Jeena Chatrani is a Barbadian painter. Her portrait of Barbados National Hero, Garfield Sobers is held in the collection of the Cricket Legends of Barbados and her paintings of sea turtles, including an exhibition of the paintings held at the Embassy of Argentina in Barbados, has raised funds for sea turtle conservation.

==Education==

Chatrani was educated at St Gabriel's Primary, Queen's College (Barbados), the Barbados Community College and the University of Toronto (Canada). She graduated from the University of Toronto with a double major in Architectural Design and Fine Art History, and a minor in Visual Studies.

==Awards==
During 2008 to 2016, Chatrani has received several awards from the National Independence Festival of Creative Arts (NIFCA) of Barbados.

==Major works & events==

===Sir Gary on the Green (2015)===
In 2015, Chatrani created a 60"x60" painting of Garfield Sobers using palette knives. The artwork was donated by Chatrani to the Charitable Trust of Sandy Lane, and raised US$130,000 for charity during an auction hosted by the Sandy Lane Charitable Trust. The winning bid was made by Sir Martyn Arbib, who then gifted the artwork to Sobers. Sir Garfield Sobers subsequently donated the piece to the Cricket Legends of Barbados Museum.

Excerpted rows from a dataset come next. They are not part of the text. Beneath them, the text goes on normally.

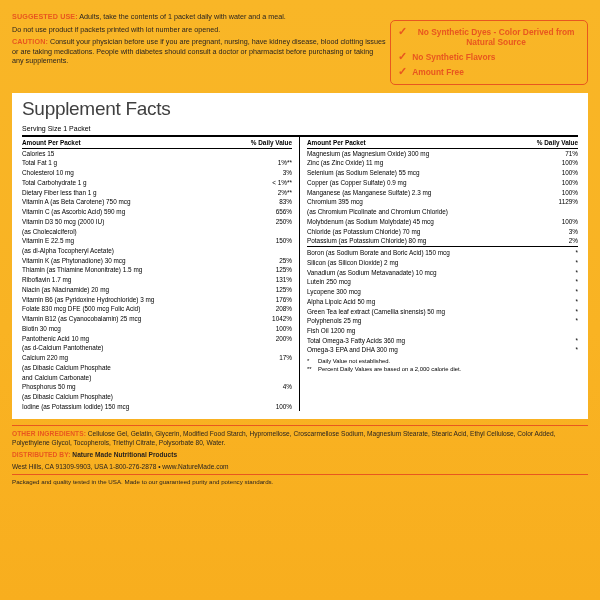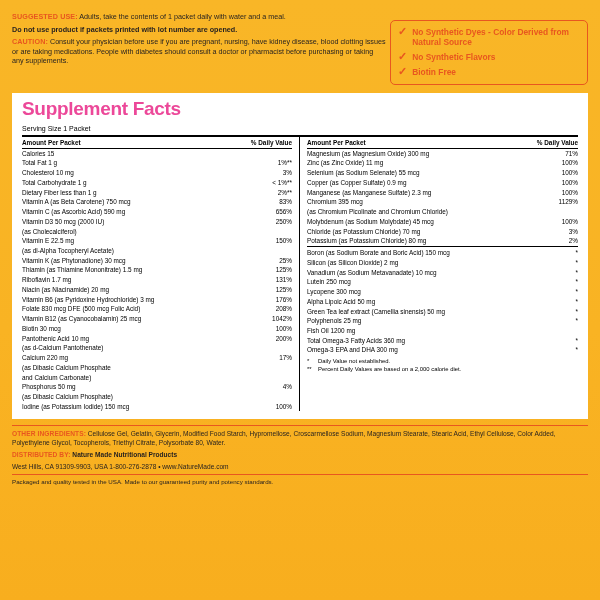--- a/index.html
+++ b/index.html
@@ -44,7 +44,7 @@
     letter-spacing: .1px;
   }
   .bold-dark {
-    font-weight: bold;
+    font-weight: normal;
     color: #231f20;
   }
   .claims-box {

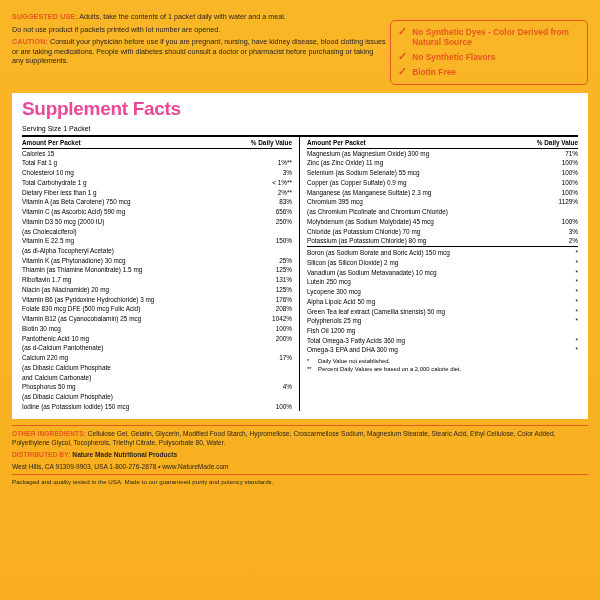--- a/index.html
+++ b/index.html
@@ -76,6 +76,7 @@
     font-weight: bold;
     font-size: 8.4px;
     line-height: 1.22;
+    text-align: center;
   }
 
   

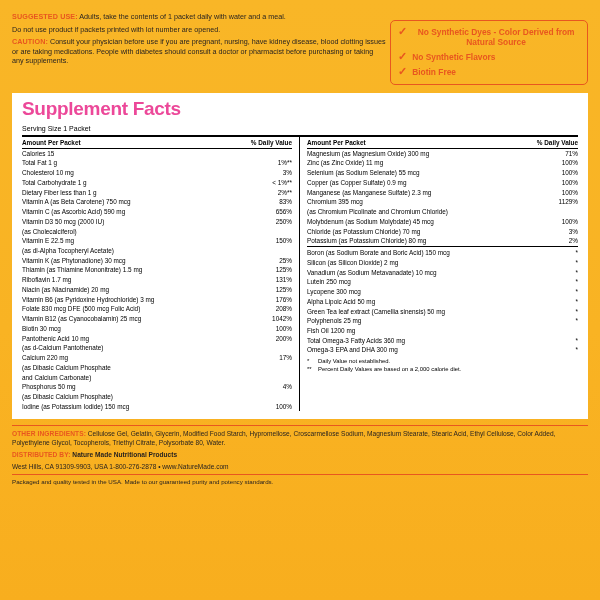--- a/index.html
+++ b/index.html
@@ -202,7 +202,7 @@
       </div>
       <div class="claim-row">
         <span class="check">✓</span>
-        <span class="claim-text">Biotin Free</span>
+        <span class="claim-text">Amount Free</span>
       </div>
     </div>
   </div>

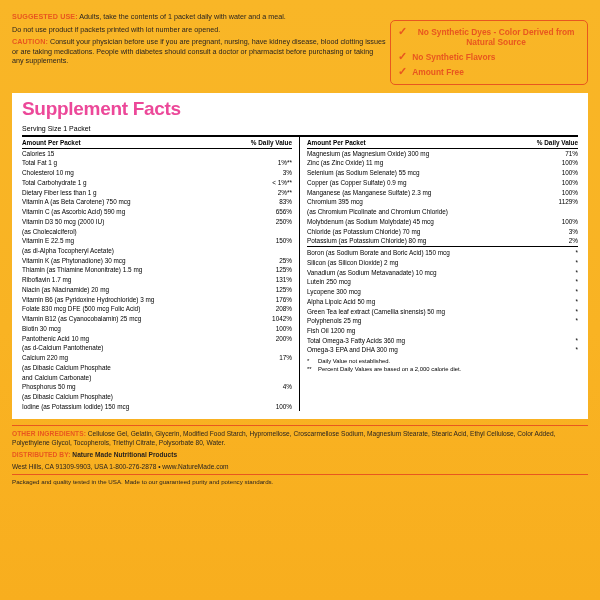--- a/index.html
+++ b/index.html
@@ -89,8 +89,8 @@
   }
   .facts-title {
     font-size: 19px;
-    font-weight: bold;
-    color: #ec4899;
+    font-weight: normal;
+    color: #404040;
     letter-spacing: -.3px;
     line-height: 1.05;
     margin-bottom: 7px;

On 4 February 2016, the painting was unveiled by Sobers and Chatrani during a ceremony at the museum, which was attended by former cricketers Desmond Haynes, Charlie Griffith, Cammie Smith, Vasbert Drakes, and former Minister of Tourism of Barbados Wes Hall.

Gary Sobers described the piece as "simply amazing".

===The Gift of Flight (2019)===
In 2019, during an event which celebrated British Airways' 65th anniversary of flying to Barbados, Chief Executive Officer of the Barbados Tourism Marketing Inc (BTMI), William “Billy” Griffith presented BA Executive and Head of Gatwick Commercial Graeme Connor with a painting entitled the “Gift of Flight” by Jeena Chatrani. The painting illustrates an iconic Barbadian flying fish soaring over the ocean which symbolically represents British Airways’ aircraft flying over the ocean between Barbados and the UK.

===Saving the Sea Turtles (2019)===
Chatrani showcased 20 of her art pieces at her exhibition entitled "Saving the Sea Turtles", which was hosted by Ambassador Gustavo Martinez Pandiani of the Embassy of Argentina in Bridgetown, Barbados. Attendees included the Minister of Culture John King, the Minister of Labour Colin Jordan, Massy CEO Glenn Taylor, Apes Hill Director Linda Williams, The Nation CEO Anthony Shaw, Miss Universe Barbados Meghan Theobalds, and Dame Maizie Irene Barker-Welch. The exhibition was designed to raise funds and awareness for the Barbados Sea Turtle Project, which monitors the nesting and hatching of the endangered Hawksbill and Leatherback sea turtles.